THE PROBLEM ->
Find the line that contains "[60,499,824,589] СОСТОИТСЯ ОТКРЫТИЕ" in the entries below. Output it and each later line exactly, and nothing else.

[[ SUPPLIED DATA open ]]

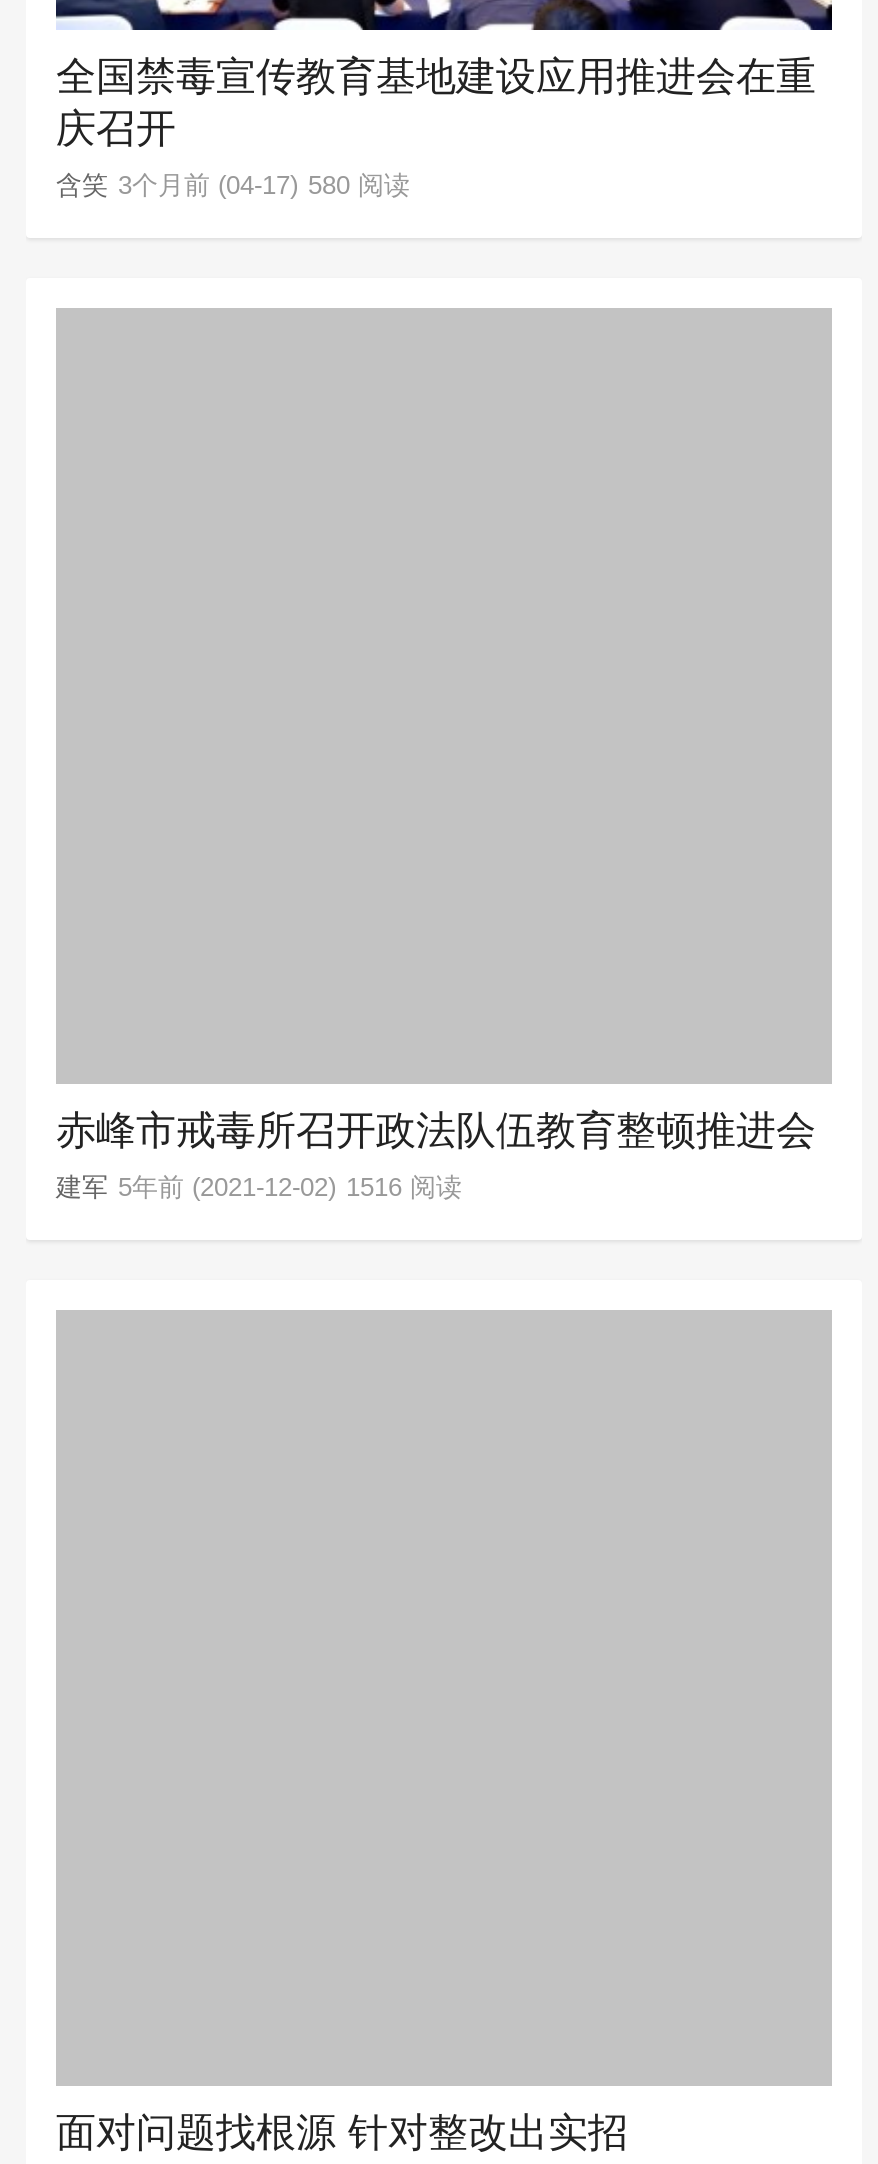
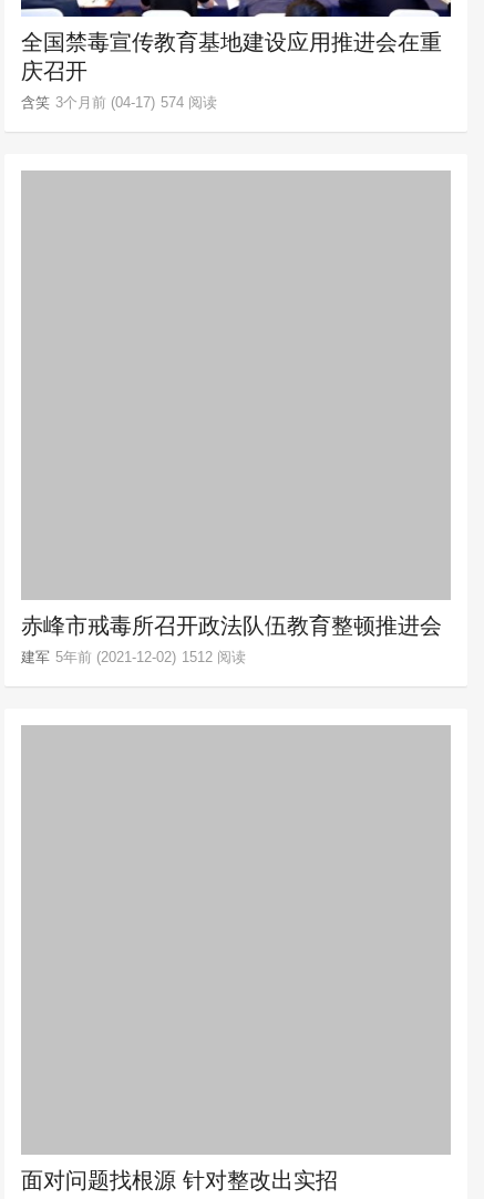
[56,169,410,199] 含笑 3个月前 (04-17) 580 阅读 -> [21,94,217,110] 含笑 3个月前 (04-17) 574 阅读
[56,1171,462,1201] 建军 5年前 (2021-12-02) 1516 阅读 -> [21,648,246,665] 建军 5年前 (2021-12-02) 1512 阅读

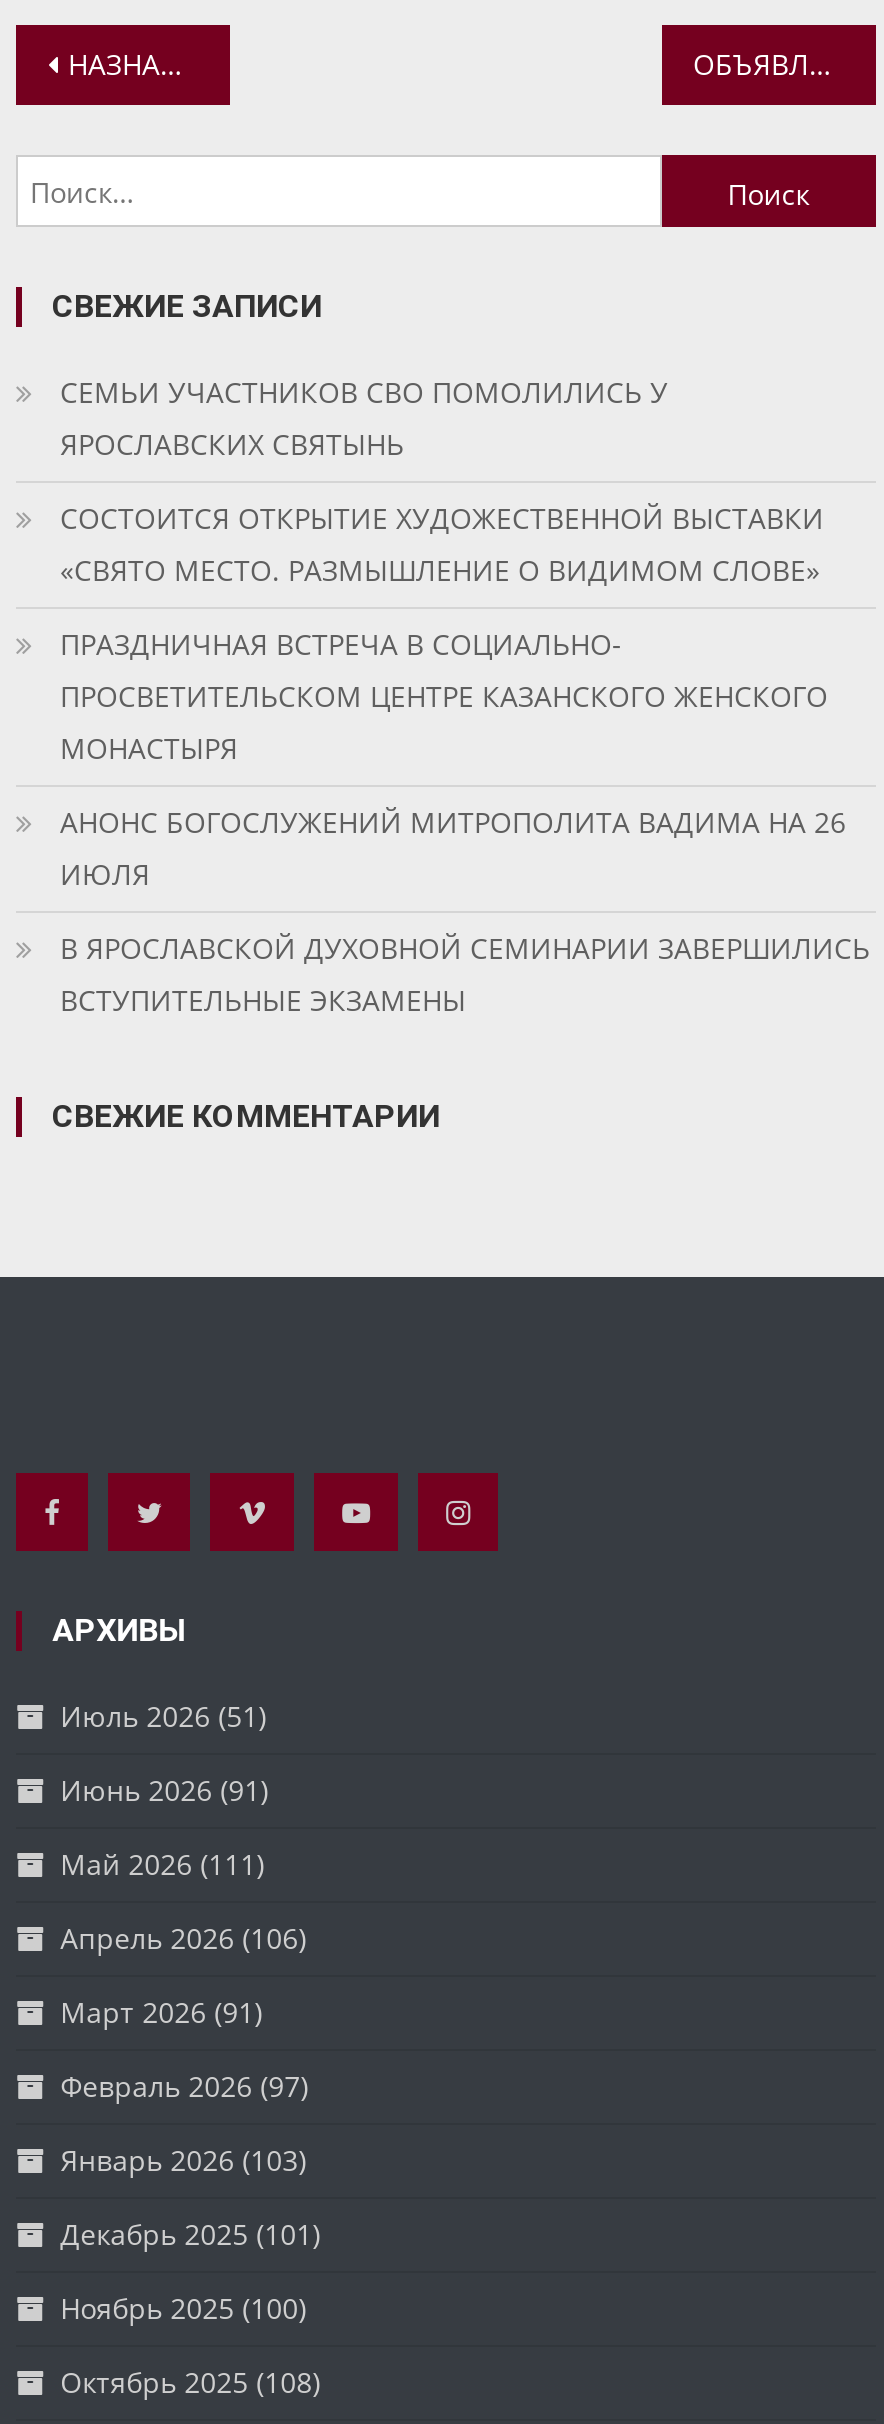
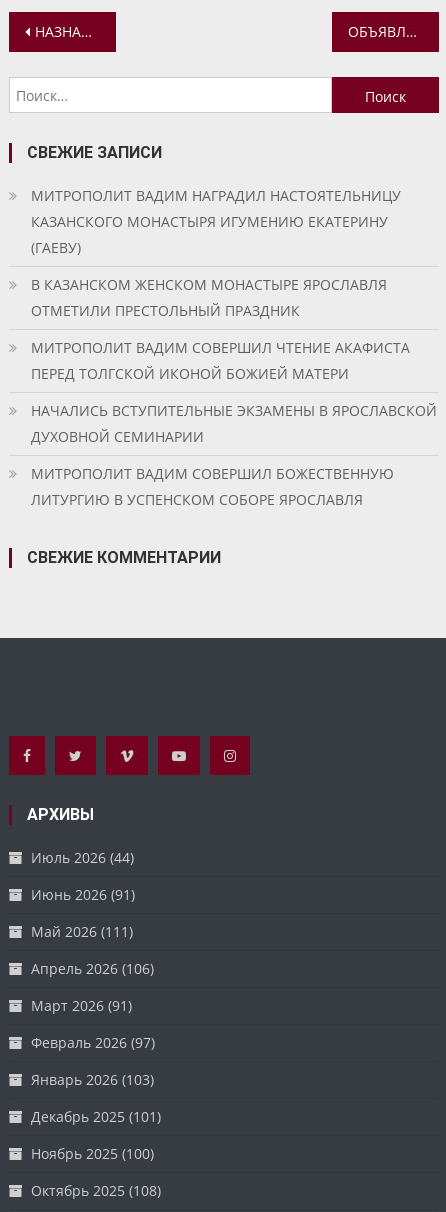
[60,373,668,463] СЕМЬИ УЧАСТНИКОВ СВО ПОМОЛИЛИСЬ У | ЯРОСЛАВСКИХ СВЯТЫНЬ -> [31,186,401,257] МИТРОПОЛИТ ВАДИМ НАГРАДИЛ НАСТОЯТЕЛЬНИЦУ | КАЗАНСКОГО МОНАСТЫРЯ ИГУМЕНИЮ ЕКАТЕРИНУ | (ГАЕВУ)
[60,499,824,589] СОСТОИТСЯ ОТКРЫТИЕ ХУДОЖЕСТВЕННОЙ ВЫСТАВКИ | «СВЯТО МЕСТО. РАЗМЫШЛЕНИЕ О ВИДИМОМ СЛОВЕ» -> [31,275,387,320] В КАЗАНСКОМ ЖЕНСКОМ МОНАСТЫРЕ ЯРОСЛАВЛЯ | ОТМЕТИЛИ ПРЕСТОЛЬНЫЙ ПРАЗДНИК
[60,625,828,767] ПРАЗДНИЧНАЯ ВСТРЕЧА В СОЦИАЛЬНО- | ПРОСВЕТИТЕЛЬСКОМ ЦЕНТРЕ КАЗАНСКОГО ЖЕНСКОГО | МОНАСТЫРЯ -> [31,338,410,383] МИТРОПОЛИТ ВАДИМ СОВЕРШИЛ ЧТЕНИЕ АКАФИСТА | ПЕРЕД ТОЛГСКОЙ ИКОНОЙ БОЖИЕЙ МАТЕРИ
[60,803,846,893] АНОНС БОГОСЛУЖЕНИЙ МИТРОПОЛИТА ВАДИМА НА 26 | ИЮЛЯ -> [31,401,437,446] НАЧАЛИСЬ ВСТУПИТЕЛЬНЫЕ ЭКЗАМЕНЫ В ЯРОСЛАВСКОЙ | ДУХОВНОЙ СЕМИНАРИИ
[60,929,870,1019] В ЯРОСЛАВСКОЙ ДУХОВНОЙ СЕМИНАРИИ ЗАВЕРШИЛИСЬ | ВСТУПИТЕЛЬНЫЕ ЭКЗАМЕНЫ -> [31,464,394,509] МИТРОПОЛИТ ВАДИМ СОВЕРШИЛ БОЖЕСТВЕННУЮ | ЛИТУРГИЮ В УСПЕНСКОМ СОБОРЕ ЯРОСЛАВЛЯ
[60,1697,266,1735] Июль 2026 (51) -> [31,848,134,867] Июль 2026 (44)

[[ SUPPLIED DATA closed ]]

ANSWER SECTION ->
[60,499,824,589] СОСТОИТСЯ ОТКРЫТИЕ ХУДОЖЕСТВЕННОЙ ВЫСТАВКИ | «СВЯТО МЕСТО. РАЗМЫШЛЕНИЕ О ВИДИМОМ СЛОВЕ» -> [31,275,387,320] В КАЗАНСКОМ ЖЕНСКОМ МОНАСТЫРЕ ЯРОСЛАВЛЯ | ОТМЕТИЛИ ПРЕСТОЛЬНЫЙ ПРАЗДНИК
[60,625,828,767] ПРАЗДНИЧНАЯ ВСТРЕЧА В СОЦИАЛЬНО- | ПРОСВЕТИТЕЛЬСКОМ ЦЕНТРЕ КАЗАНСКОГО ЖЕНСКОГО | МОНАСТЫРЯ -> [31,338,410,383] МИТРОПОЛИТ ВАДИМ СОВЕРШИЛ ЧТЕНИЕ АКАФИСТА | ПЕРЕД ТОЛГСКОЙ ИКОНОЙ БОЖИЕЙ МАТЕРИ
[60,803,846,893] АНОНС БОГОСЛУЖЕНИЙ МИТРОПОЛИТА ВАДИМА НА 26 | ИЮЛЯ -> [31,401,437,446] НАЧАЛИСЬ ВСТУПИТЕЛЬНЫЕ ЭКЗАМЕНЫ В ЯРОСЛАВСКОЙ | ДУХОВНОЙ СЕМИНАРИИ
[60,929,870,1019] В ЯРОСЛАВСКОЙ ДУХОВНОЙ СЕМИНАРИИ ЗАВЕРШИЛИСЬ | ВСТУПИТЕЛЬНЫЕ ЭКЗАМЕНЫ -> [31,464,394,509] МИТРОПОЛИТ ВАДИМ СОВЕРШИЛ БОЖЕСТВЕННУЮ | ЛИТУРГИЮ В УСПЕНСКОМ СОБОРЕ ЯРОСЛАВЛЯ
[60,1697,266,1735] Июль 2026 (51) -> [31,848,134,867] Июль 2026 (44)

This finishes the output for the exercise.